1 Introduction
Fluoride-salt-cooled High-temperature Reactor (FHR) is a new reactor concept that has gained great attention worldwide [1, 2]. Different from the gas cooled reactors, the liquid salt enables operation with higher power density and provides higher heat capacity. With unique features, an FHR contains technologies derived from earlier reactor designs [3]. In recent years, the Thorium Molten Salt Reactor (TMSR) group of Chinese Academy of Sciences (CAS) proposed the 10 MWth Solid Fueled TMSR (TMSR-SF1) as China’s first FHR to be deployed in 5–10 years [4-6]. In the design, TMSR-SF1 uses coated particle fuel and the beryllium-based salt FLiBe (7Li2BeF4) as its primary coolant.
Since there is a large amount of beryllium in the core, photoneutrons are generated via (γ, n) reaction. This reaction requests the threshold energy of 1.67 MeV for the photons. In general, the photoneutrons have little contribution to the overall neutron balance. However, like the delayed fission neutrons which are generated from a few milliseconds to a few minutes after the fission event, some photoneutrons are generated from a few minutes to a few days after the fission event. Thus the photoneutrons are considered as delayed neutrons. Since they have an insignificant contribution and the equilibrium state is difficult to reach, some researchers omitted the photoneutrons in experimental analysis. Therefore, there are measurement errors caused by neglecting the photoneutrons [7-12]. In the LITR reactor, which uses beryllium reflectors, it was found that the control rod worth would be underestimated for about 6% if neglecting the photoneutrons in the rod-drop measurement [10]. In VVRSZM type research reactor of KFKI-AEKI [8], which uses beryllium reflectors, the reactivity meter gave false values without taking into account the photoneutrons. In the miniature neutron source reactor using beryllium reflectors, the reactivity meter gave greater values by considering the photoneutrons. [11]
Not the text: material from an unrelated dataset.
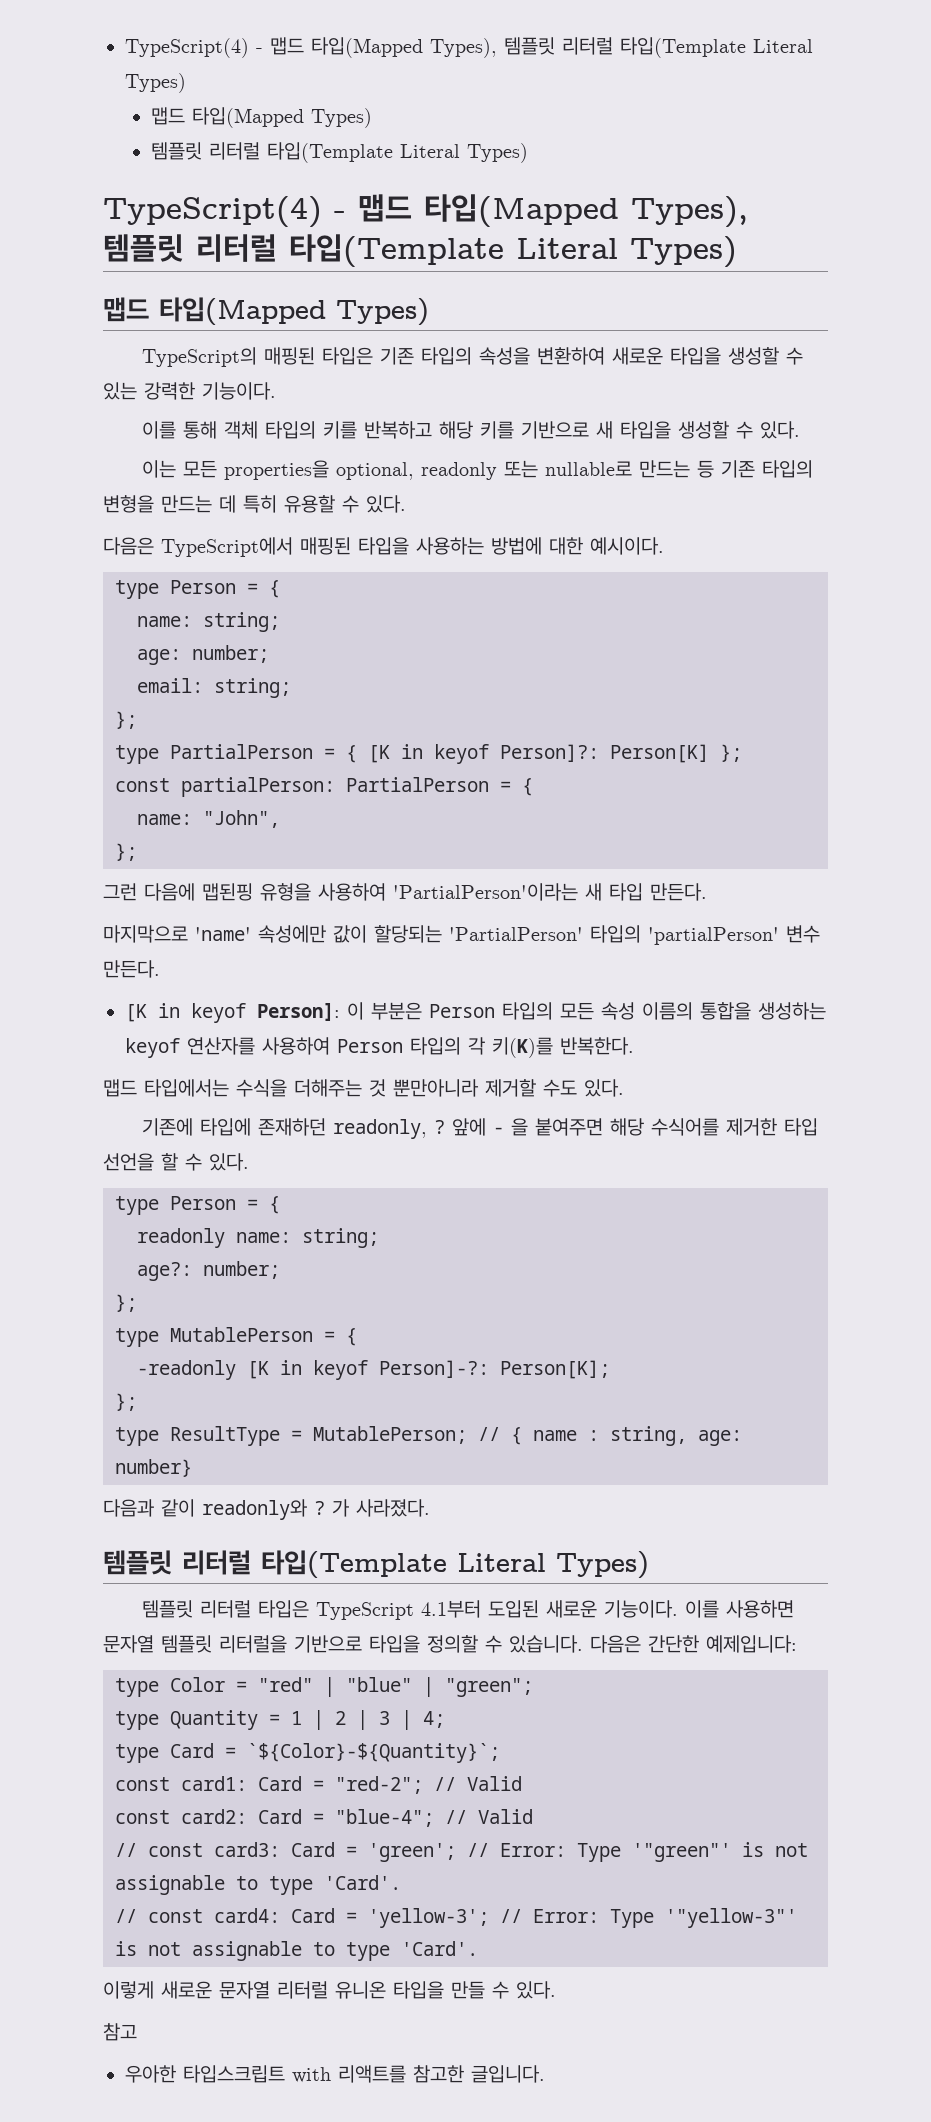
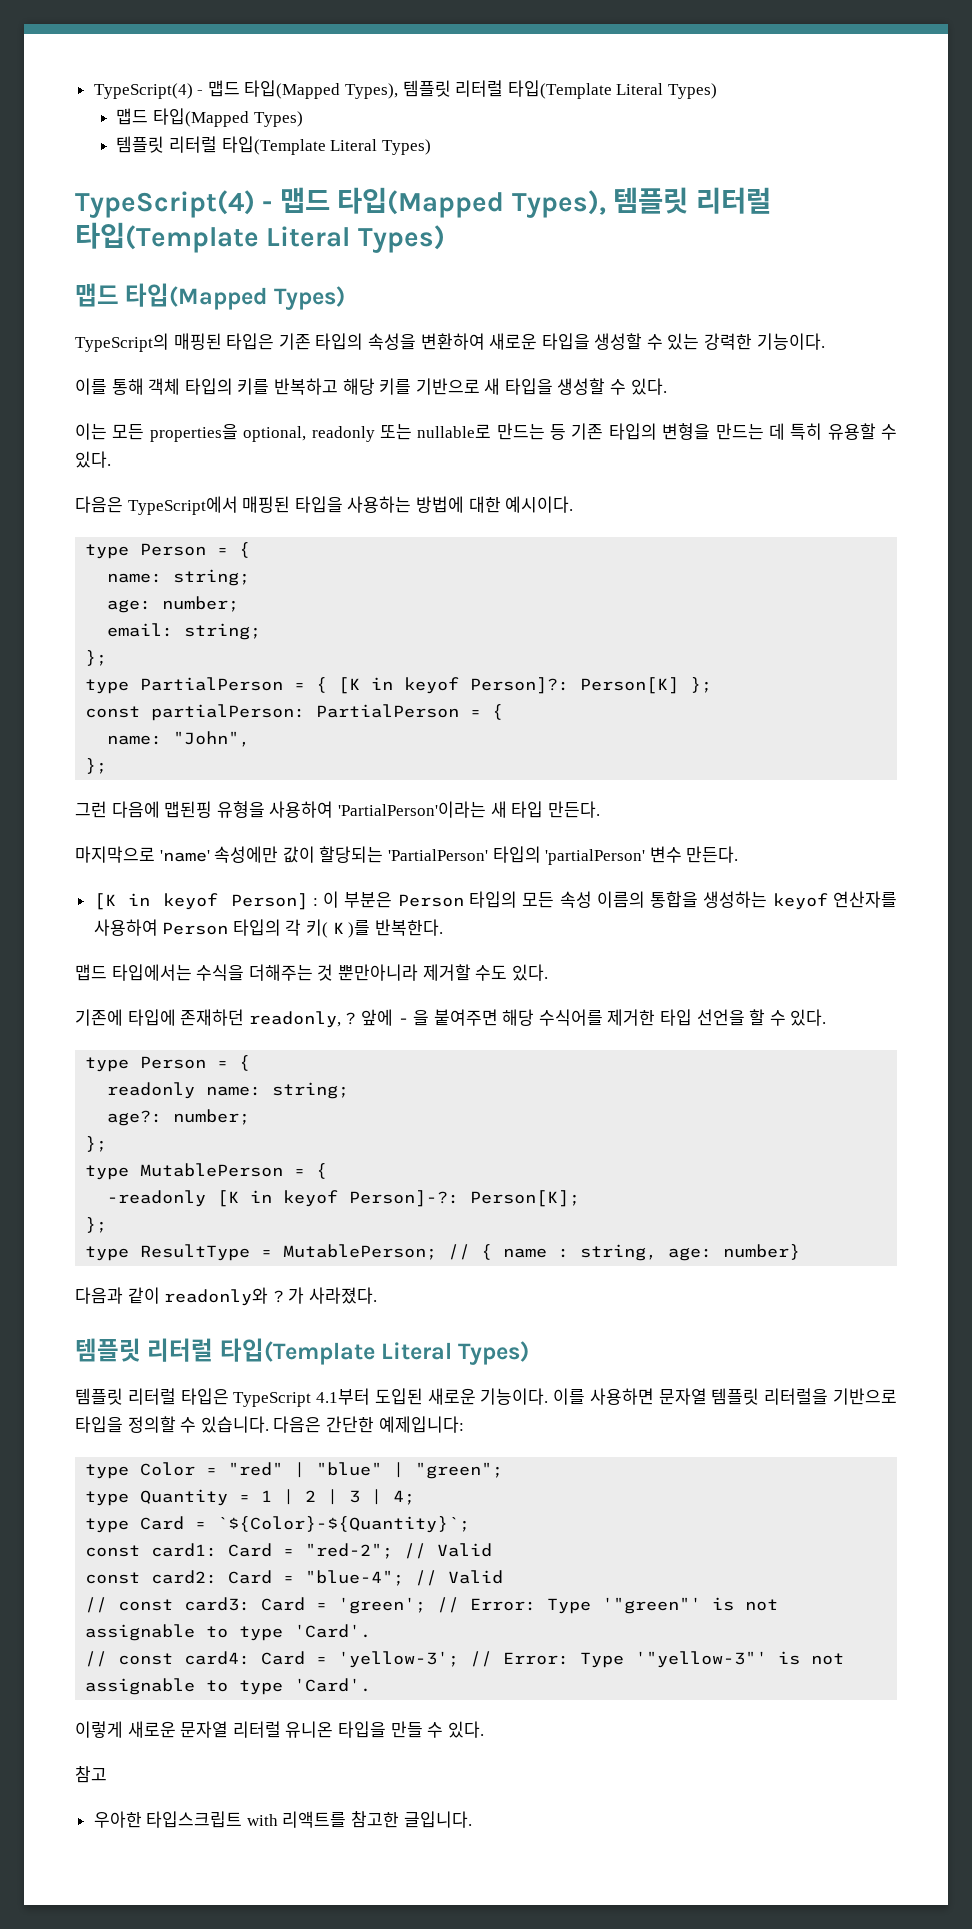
- [K in keyof Person]: 이 부분은 Person 타입의 모든 속성 이름의 통합을 생성하는 keyof 연산자를 사용하여 Person 타입의 각 키(K)를 반복한다.
+ [K in keyof Person] : 이 부분은 Person 타입의 모든 속성 이름의 통합을 생성하는 keyof 연산자를 사용하여 Person 타입의 각 키( K )를 반복한다.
Considering that the photoneutrons may impact certain dynamic characteristics, in this paper we focus on evaluating the effect of photoneutrons on βeff for the TMSR-SF1. This paper is organized as follows. Section 2 briefly introduces TMSR-SF1 reactor. Section 3 presents the description of the methodology and the codes used. Section 4 presents results and analyses. Finally, the conclusions are presented in Section 5.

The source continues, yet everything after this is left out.